By Noah Browning and Julia Payne
LONDON (Reuters) – Russia’s oil tanker fleet is too small to fully circumvent a plan by the European Union, G7 countries and Australia to enforce a price cap on its maritime crude exports starting on Dec. 5, analysts and market watchers say.
The amount Russia would be unable to export is expected to increase when EU sanctions on Russian refined product shipments take effect on Feb. 5.
In all the shortfall could mean Russia halts exports of around 1 million barrels per day (bpd), compared with current flows to the world market of around 3.5 million bpd.

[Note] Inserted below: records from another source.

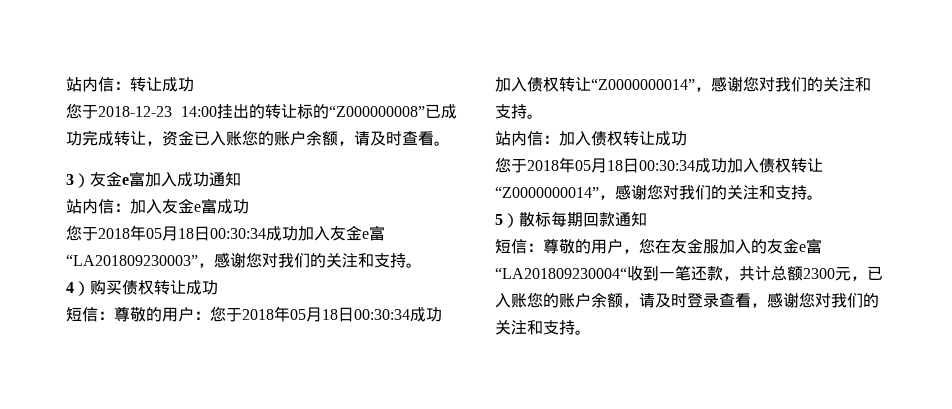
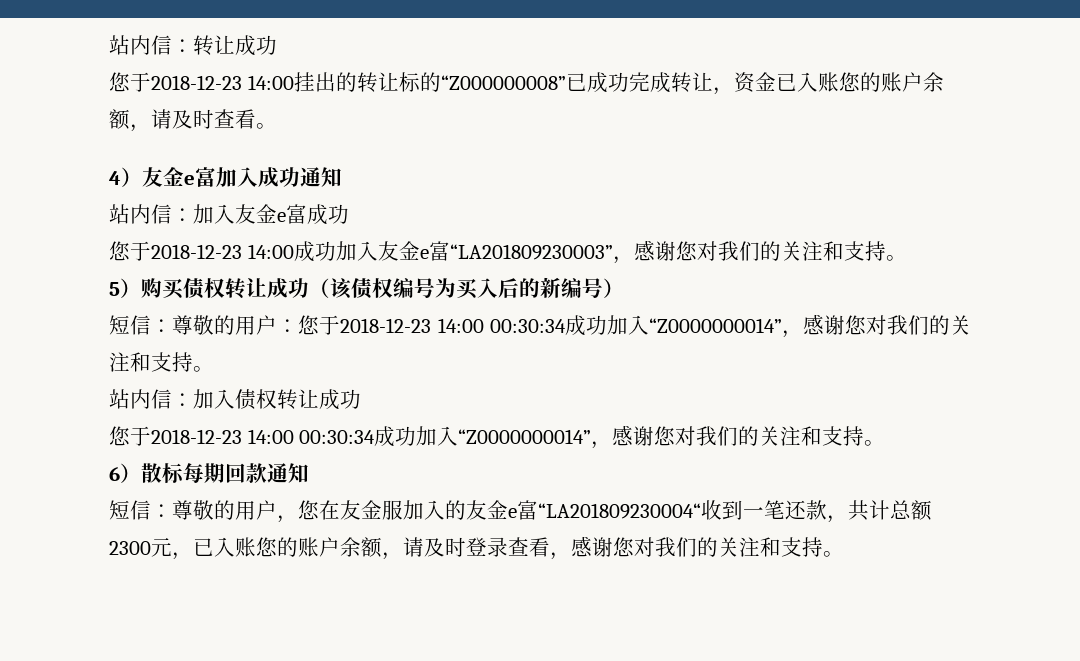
- 3）友金e富加入成功通知
+ 4）友金e富加入成功通知
- 您于2018年05月18日00:30:34成功加入友金e富“LA201809230003”，感谢您对我们的关注和支持。
+ 您于2018-12-23 14:00成功加入友金e富“LA201809230003”，感谢您对我们的关注和支持。
- 4）购买债权转让成功
+ 5）购买债权转让成功（该债权编号为买入后的新编号）
- 短信：尊敬的用户：您于2018年05月18日00:30:34成功加入债权转让“Z0000000014”，感谢您对我们的关注和支持。
+ 短信：尊敬的用户：您于2018-12-23 14:00 00:30:34成功加入“Z0000000014”，感谢您对我们的关注和支持。
  站内信：加入债权转让成功
- 您于2018年05月18日00:30:34成功加入债权转让“Z0000000014”，感谢您对我们的关注和支持。
- 5）散标每期回款通知
+ 您于2018-12-23 14:00 00:30:34成功加入“Z0000000014”，感谢您对我们的关注和支持。
+ 6）散标每期回款通知

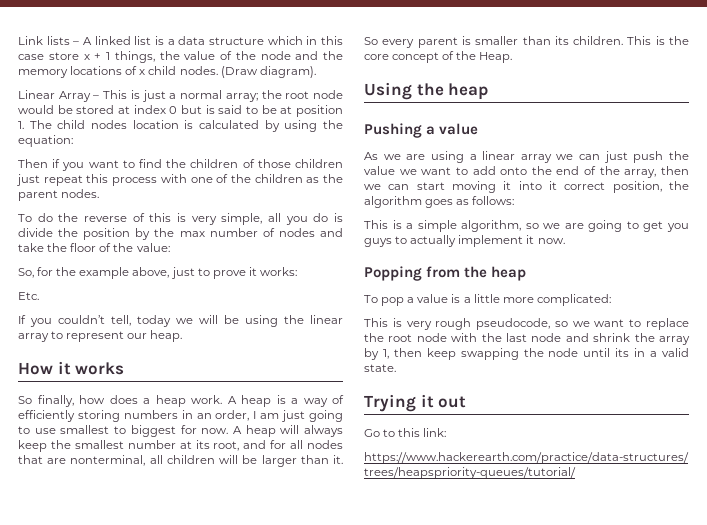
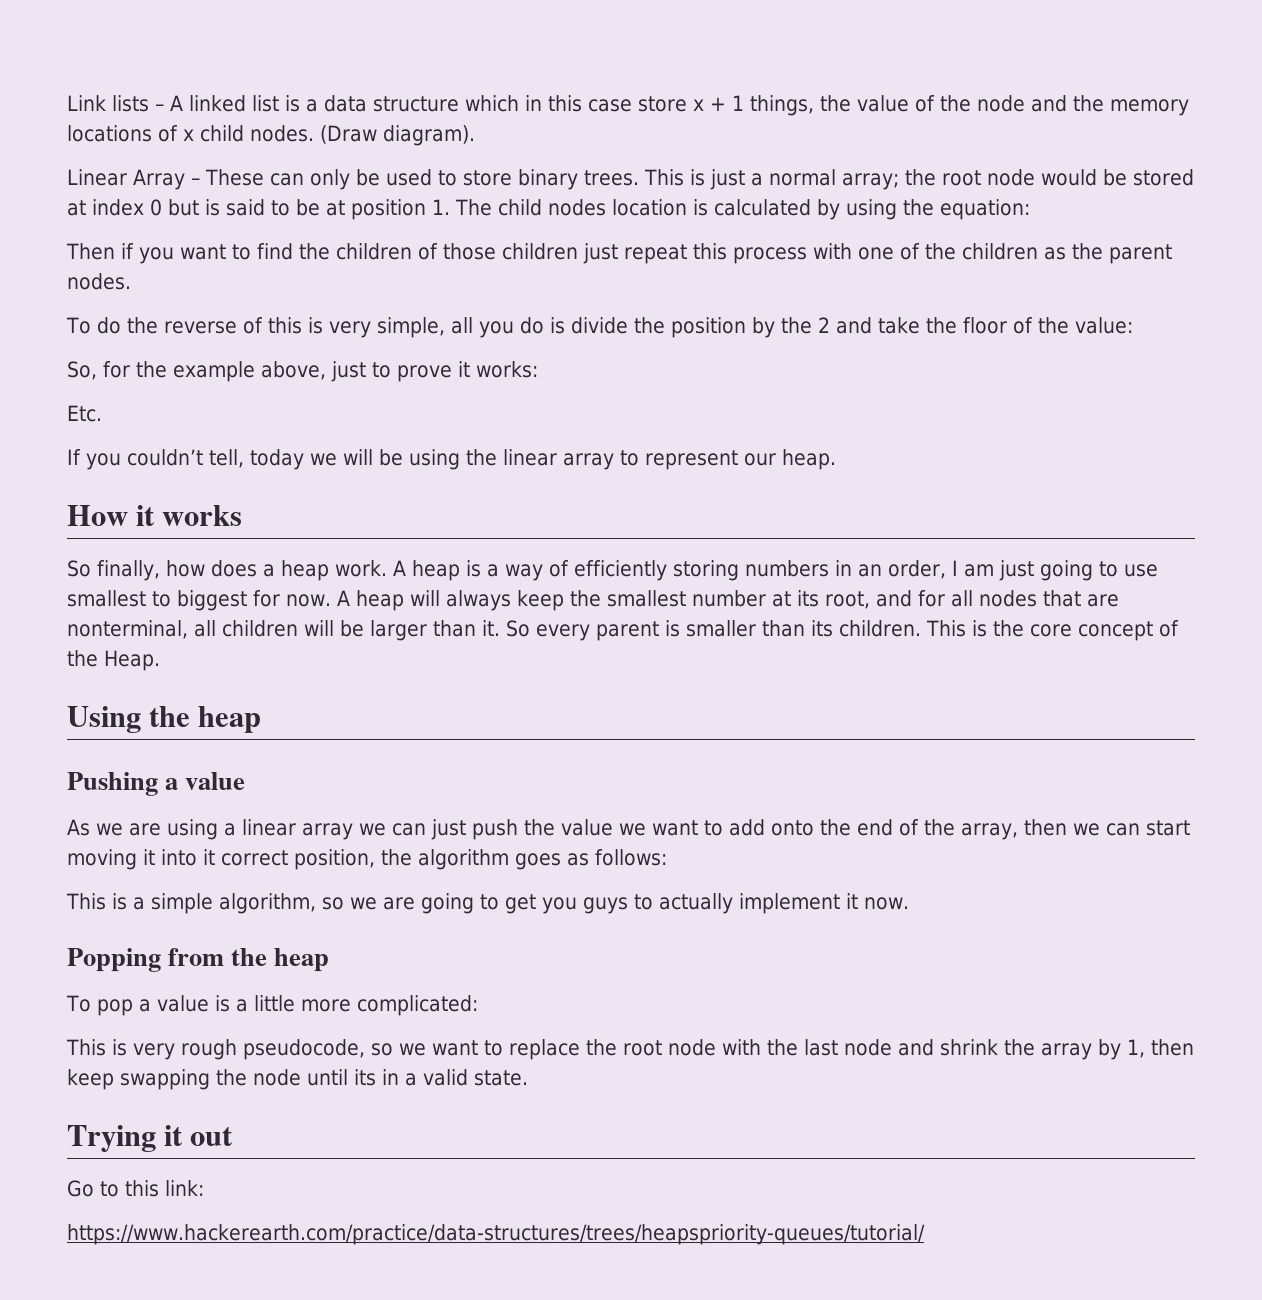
- Linear Array – This is just a normal array; the root node would be stored at index 0 but is said to be at position 1. The child nodes location is calculated by using the equation:
+ Linear Array – These can only be used to store binary trees. This is just a normal array; the root node would be stored at index 0 but is said to be at position 1. The child nodes location is calculated by using the equation:
- To do the reverse of this is very simple, all you do is divide the position by the max number of nodes and take the floor of the value:
+ To do the reverse of this is very simple, all you do is divide the position by the 2 and take the floor of the value:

The impact would push oil and fuel prices higher and worsen global inflationary pressures.
Russia has said it will not sell oil to countries that endorse the price cap.
BUILDING A PARALLEL FLEET
The EU bans seek to deprive Moscow of oil export revenue to finance its military operation in Ukraine.
The impact of Western financial sanctions and of refiners avoiding buying Russian oil has been limited so far because China, India and other Asian importers have increased purchases since Russia’s invasion of Ukraine began on Feb. 24.
The price cap could also have a limited effect if it causes disruption that drives the market higher and lessens any reduction in Russian revenues.
A G7 plan to take effect on Dec. 5 will allow the shipping industry to help export Russian oil but only at a set price – the price cap.
Maintaining current seaborne flows of 3.5 million barrels per day would require about a third more oil tankers than Russia has access to, said Alexei Gromov, analyst from the Moscow-based Institute for Energy and Finance Foundation.
Russia needs to boost its fleet by 157 Aframax, 65 Suezmax and 18 VLCC vessels, Gromov told Reuters. 60 are owned by Russian companies and another 70 aged at least 15 years – old by oil shipping standards – have been sold this year to unnamed firms that could trade oil outside the cap, Gromov said.
Aframax tankers carry around 600,000 barrels of oil, Suezmax about 1 million barrels, and VLCCs (very large crude carriers) about 2 million barrels.
That would leave a shortfall of 110 tankers should Moscow seek to fully skirt the price cap, Gromov added.
POOLING RESOURCES WITH BUYER COUNTRIES
Russia may seek to bypass the restrictions by pooling its shipping resources with those of top buyer countries that have yet to endorse the G7 price cap.
“If they (Russians) self-insure, if they use the vessels that are not subject to U.S. or EU jurisdiction – whether it’s Chinese or Indian or Russian vessels – they may try to set up ways not to trigger these restrictions outright,” said Aleksandar Dukic, partner at global law firm Hogan Lovells.
“Certainly building up their own fleet is going to take some time,” Dukic told Reuters.
Andrea Olivi, global head of wet freight at commodities trading giant Trafigura, said almost 40 crude and product tankers have been sold to Eastern entities in September at above-market rates given the vessels’ age.
Olivi added Russia could in theory find enough crude vessels but was especially short of refined product tankers.
Between 1 million and 2 million bpd of Russian crude and refined products exports could be shut in, a U.S. Treasury official said.
U.S. bank JP Morgan largely concurred with the lower end of that estimate and said it did not believe Russia would be able to ship all its own crude with newly-acquired tankers until 2024 and its products until at least 2025.